Pull out from the material below all lines with "Graphic".
Content starts
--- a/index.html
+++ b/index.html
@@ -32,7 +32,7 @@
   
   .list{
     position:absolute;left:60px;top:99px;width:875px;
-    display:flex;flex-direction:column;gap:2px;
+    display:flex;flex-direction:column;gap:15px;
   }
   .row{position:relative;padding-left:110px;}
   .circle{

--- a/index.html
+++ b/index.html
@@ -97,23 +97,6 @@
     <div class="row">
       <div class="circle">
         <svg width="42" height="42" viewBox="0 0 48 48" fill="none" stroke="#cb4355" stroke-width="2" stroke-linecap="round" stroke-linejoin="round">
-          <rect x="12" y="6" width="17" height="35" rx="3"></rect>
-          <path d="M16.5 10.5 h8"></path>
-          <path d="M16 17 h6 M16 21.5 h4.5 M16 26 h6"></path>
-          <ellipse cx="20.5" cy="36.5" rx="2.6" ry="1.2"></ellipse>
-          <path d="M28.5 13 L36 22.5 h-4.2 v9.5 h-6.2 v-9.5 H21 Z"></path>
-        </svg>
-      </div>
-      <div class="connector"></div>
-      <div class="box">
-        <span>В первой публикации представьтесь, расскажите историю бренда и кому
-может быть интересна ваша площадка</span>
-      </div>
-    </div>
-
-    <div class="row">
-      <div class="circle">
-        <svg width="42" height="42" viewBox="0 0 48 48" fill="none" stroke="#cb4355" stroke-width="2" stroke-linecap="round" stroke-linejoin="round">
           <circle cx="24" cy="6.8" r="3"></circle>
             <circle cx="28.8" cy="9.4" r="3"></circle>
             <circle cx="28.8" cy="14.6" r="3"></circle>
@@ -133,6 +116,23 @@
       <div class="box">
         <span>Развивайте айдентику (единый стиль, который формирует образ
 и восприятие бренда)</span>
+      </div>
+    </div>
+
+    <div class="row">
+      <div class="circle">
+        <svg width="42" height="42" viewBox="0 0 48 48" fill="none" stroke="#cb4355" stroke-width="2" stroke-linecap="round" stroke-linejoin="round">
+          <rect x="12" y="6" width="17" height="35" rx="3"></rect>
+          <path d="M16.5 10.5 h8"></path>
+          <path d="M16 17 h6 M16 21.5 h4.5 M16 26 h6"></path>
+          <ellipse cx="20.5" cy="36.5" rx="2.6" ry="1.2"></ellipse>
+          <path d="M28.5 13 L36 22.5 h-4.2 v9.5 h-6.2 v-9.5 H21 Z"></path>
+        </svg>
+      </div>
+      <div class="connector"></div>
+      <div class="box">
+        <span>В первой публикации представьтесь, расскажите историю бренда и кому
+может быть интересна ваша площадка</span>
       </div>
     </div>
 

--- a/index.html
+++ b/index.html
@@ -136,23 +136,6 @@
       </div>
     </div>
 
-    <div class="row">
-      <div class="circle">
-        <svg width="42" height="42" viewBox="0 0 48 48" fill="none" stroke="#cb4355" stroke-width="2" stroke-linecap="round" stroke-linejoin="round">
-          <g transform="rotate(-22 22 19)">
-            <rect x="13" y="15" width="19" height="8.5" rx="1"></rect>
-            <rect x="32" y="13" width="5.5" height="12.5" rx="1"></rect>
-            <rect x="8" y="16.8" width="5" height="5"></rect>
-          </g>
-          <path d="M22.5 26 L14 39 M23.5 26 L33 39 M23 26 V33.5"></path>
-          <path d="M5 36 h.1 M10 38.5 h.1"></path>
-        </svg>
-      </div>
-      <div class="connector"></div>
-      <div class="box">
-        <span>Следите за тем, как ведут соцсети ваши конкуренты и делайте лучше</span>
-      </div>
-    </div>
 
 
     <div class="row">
Content ends
Content starts
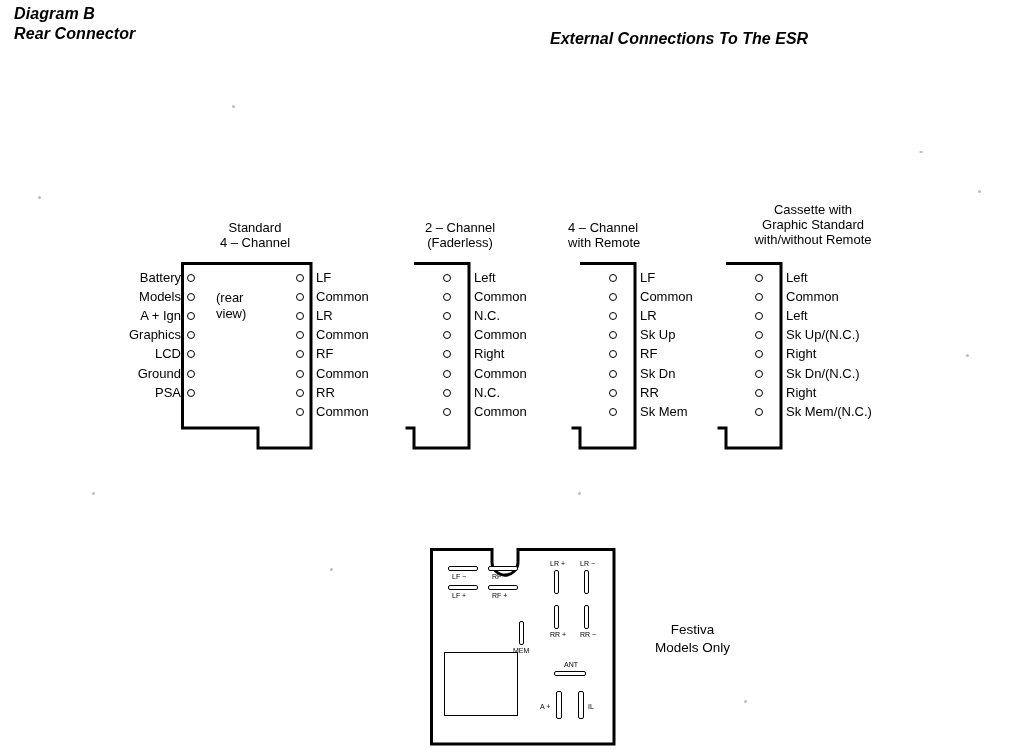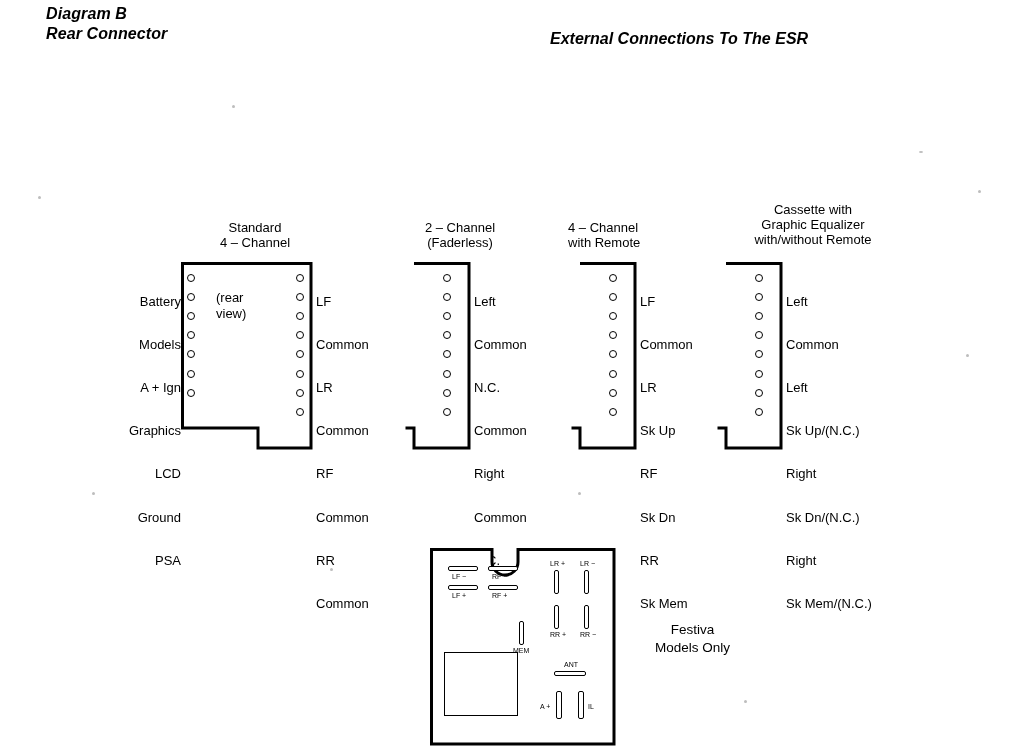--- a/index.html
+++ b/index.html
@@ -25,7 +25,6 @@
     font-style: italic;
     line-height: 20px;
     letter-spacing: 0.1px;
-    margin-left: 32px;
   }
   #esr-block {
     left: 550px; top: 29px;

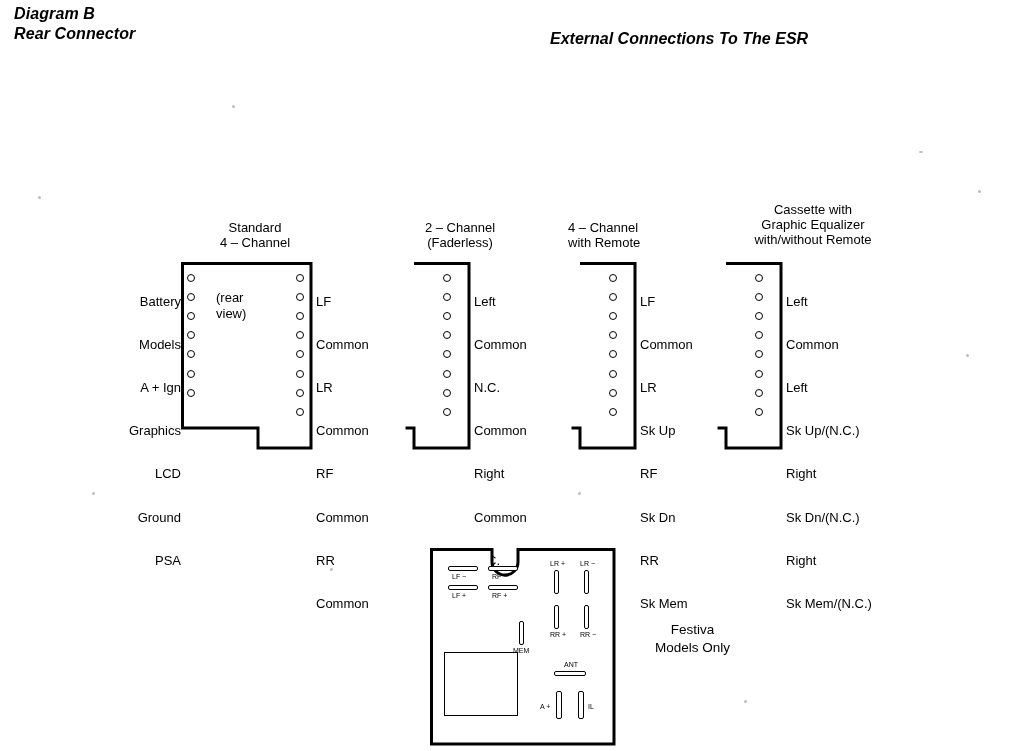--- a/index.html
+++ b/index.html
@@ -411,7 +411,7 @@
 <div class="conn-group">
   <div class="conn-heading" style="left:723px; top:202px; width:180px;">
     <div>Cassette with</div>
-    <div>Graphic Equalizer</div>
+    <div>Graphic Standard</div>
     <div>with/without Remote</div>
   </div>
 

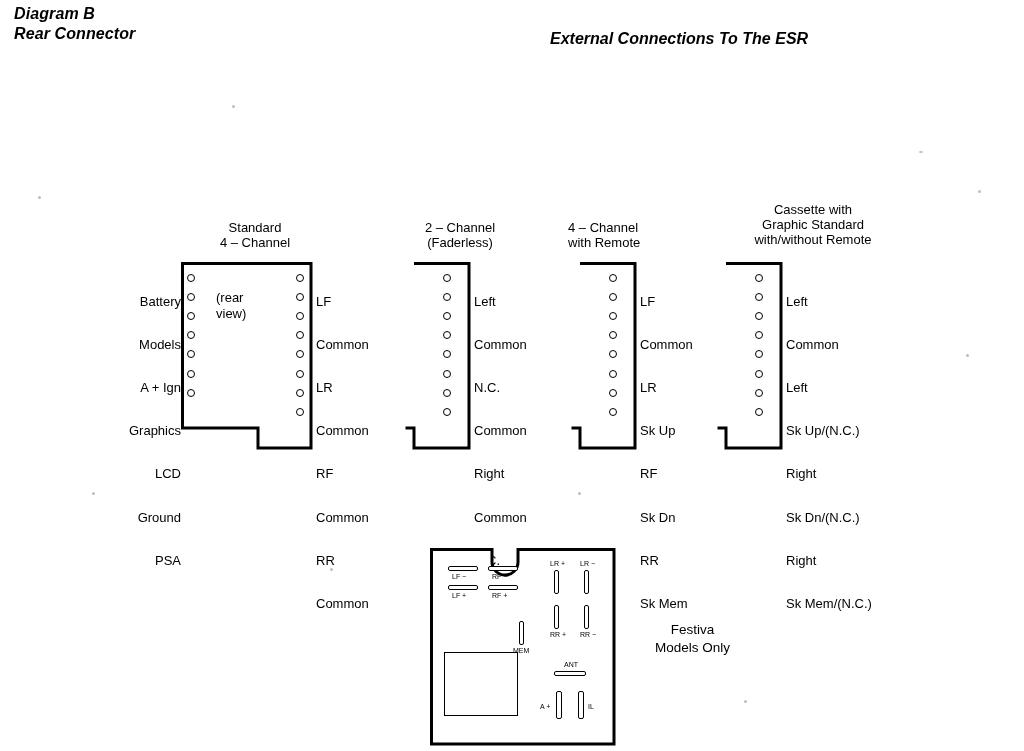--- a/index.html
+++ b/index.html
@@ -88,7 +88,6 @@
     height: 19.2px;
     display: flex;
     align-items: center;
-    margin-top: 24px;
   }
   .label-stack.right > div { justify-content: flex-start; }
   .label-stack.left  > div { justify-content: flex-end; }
Content ends
#### YOUR SOLUTION:
-    <div>Graphic Equalizer</div>
+    <div>Graphic Standard</div>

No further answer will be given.